• Work item
Only some lines are wanted. Transcribe, exactly, the lines below from the line with "filter: Predicted_Consumption <= 5,108.93" up to and including the line with "2025-02-19 14:45:00 | rolling_48h: 4,740.68".

• Data for the task
──────────────────────────────

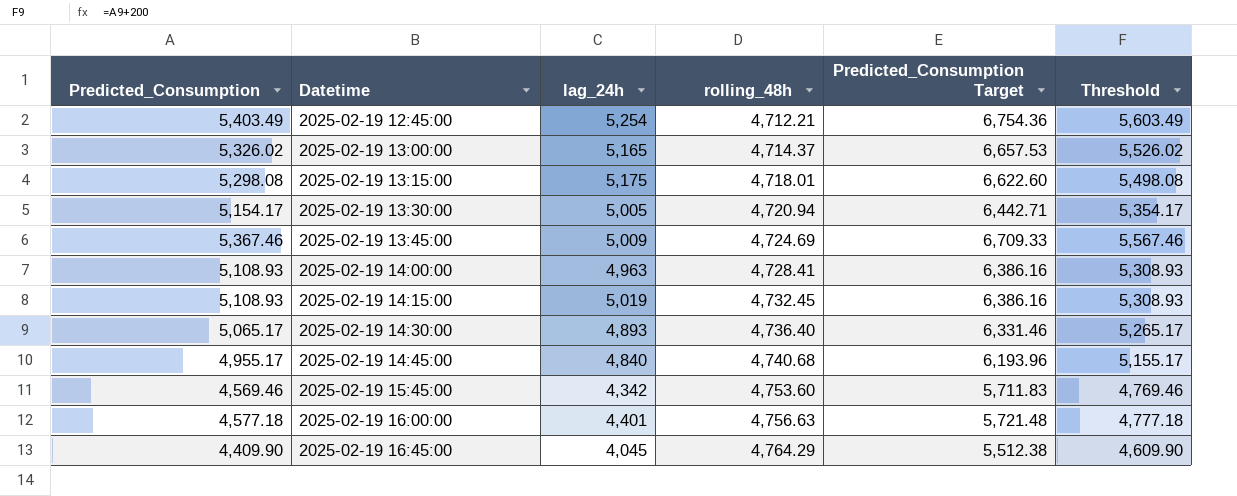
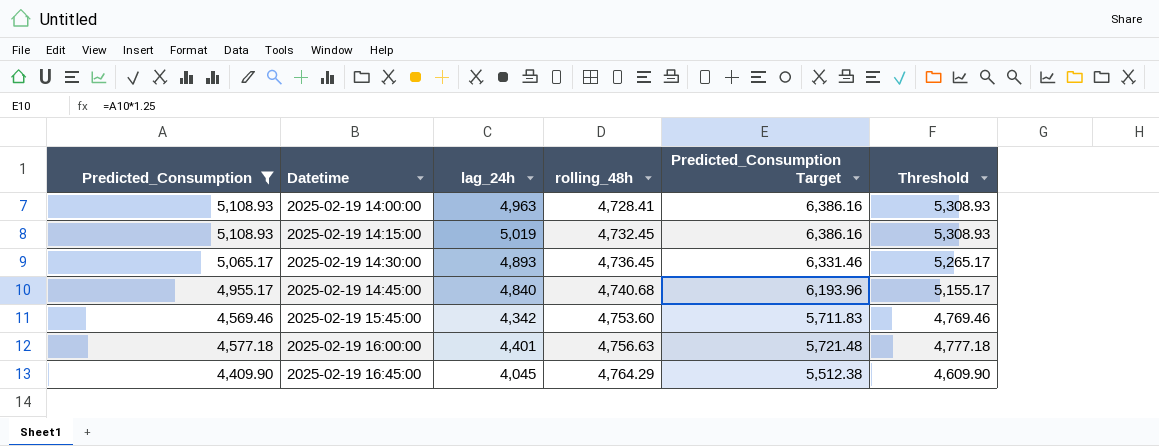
filter: none -> Predicted_Consumption <= 5,108.93
2025-02-19 14:30:00 | rolling_48h: 4,736.40 -> 4,736.45

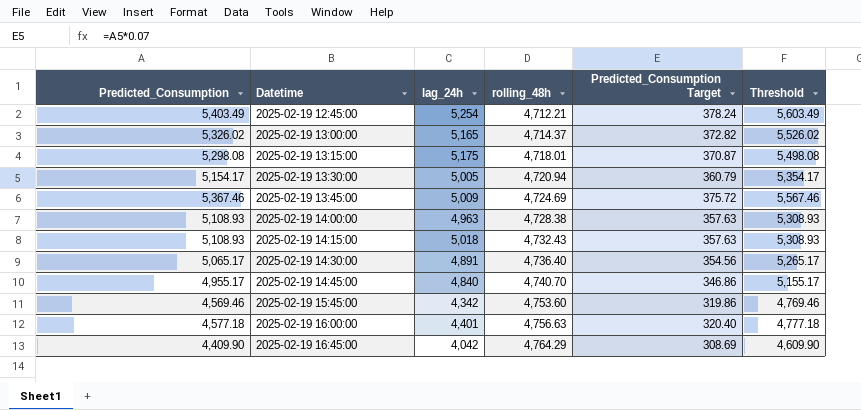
filter: Predicted_Consumption <= 5,108.93 -> none
column Predicted_Consumption Target | formula: [Predicted_Consumption] * 1.25 -> [Predicted_Consumption] * 0.07
2025-02-19 14:00:00 | rolling_48h: 4,728.41 -> 4,728.38
2025-02-19 14:15:00 | lag_24h: 5,019 -> 5,018
2025-02-19 14:15:00 | rolling_48h: 4,732.45 -> 4,732.43
2025-02-19 14:30:00 | lag_24h: 4,893 -> 4,891
2025-02-19 14:30:00 | rolling_48h: 4,736.45 -> 4,736.40
2025-02-19 14:45:00 | rolling_48h: 4,740.68 -> 4,740.70
2025-02-19 16:45:00 | lag_24h: 4,045 -> 4,042

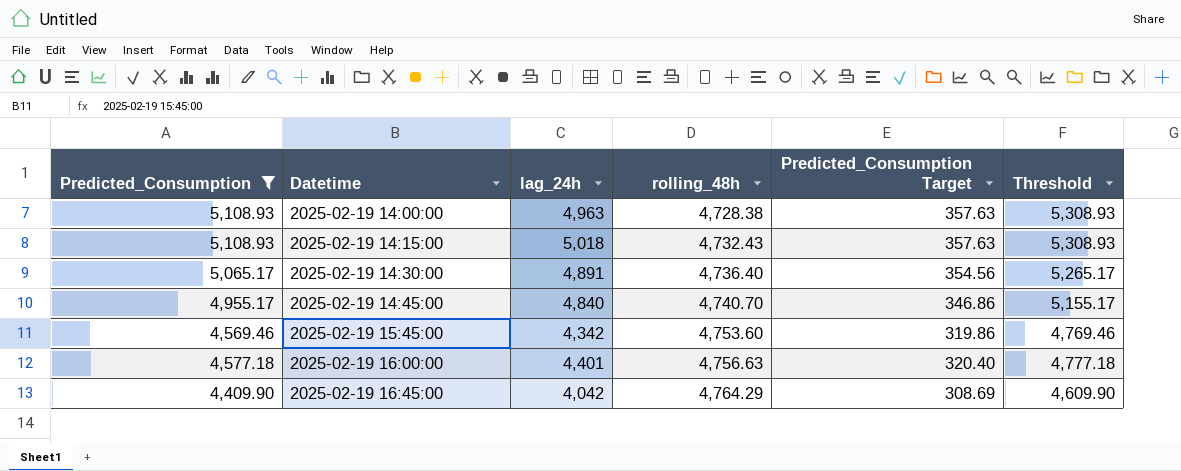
filter: none -> Predicted_Consumption <= 5,108.93

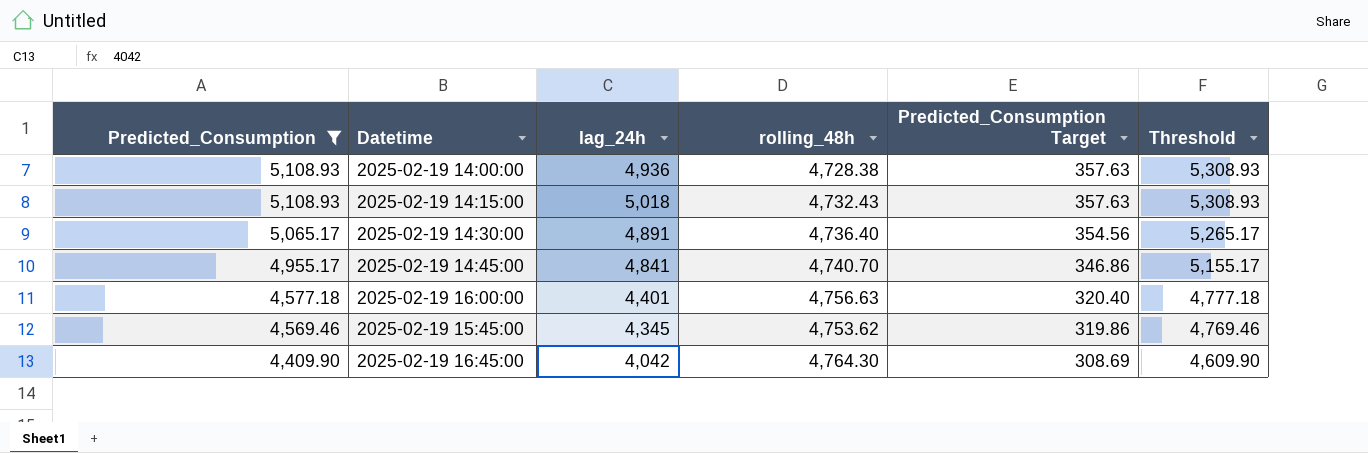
row order: Datetime ascending -> Predicted_Consumption descending
2025-02-19 14:00:00 | lag_24h: 4,963 -> 4,936
2025-02-19 14:45:00 | lag_24h: 4,840 -> 4,841
2025-02-19 15:45:00 | lag_24h: 4,342 -> 4,345
2025-02-19 15:45:00 | rolling_48h: 4,753.60 -> 4,753.62
2025-02-19 16:45:00 | rolling_48h: 4,764.29 -> 4,764.30

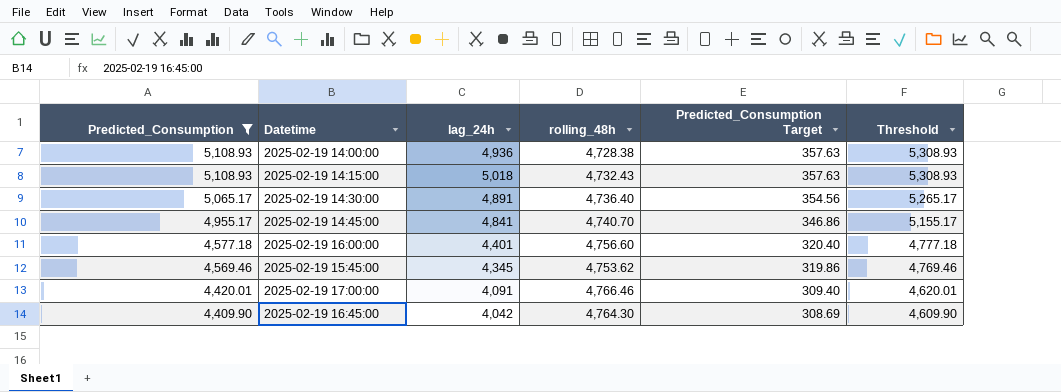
2025-02-19 16:00:00 | rolling_48h: 4,756.63 -> 4,756.60
row 2025-02-19 17:00:00: none -> 4,420.01 | 4,091 | 4,766.46 | 309.40 | 4,620.01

──────────────────────────────

• Finished task
filter: Predicted_Consumption <= 5,108.93 -> none
column Predicted_Consumption Target | formula: [Predicted_Consumption] * 1.25 -> [Predicted_Consumption] * 0.07
2025-02-19 14:00:00 | rolling_48h: 4,728.41 -> 4,728.38
2025-02-19 14:15:00 | lag_24h: 5,019 -> 5,018
2025-02-19 14:15:00 | rolling_48h: 4,732.45 -> 4,732.43
2025-02-19 14:30:00 | lag_24h: 4,893 -> 4,891
2025-02-19 14:30:00 | rolling_48h: 4,736.45 -> 4,736.40
2025-02-19 14:45:00 | rolling_48h: 4,740.68 -> 4,740.70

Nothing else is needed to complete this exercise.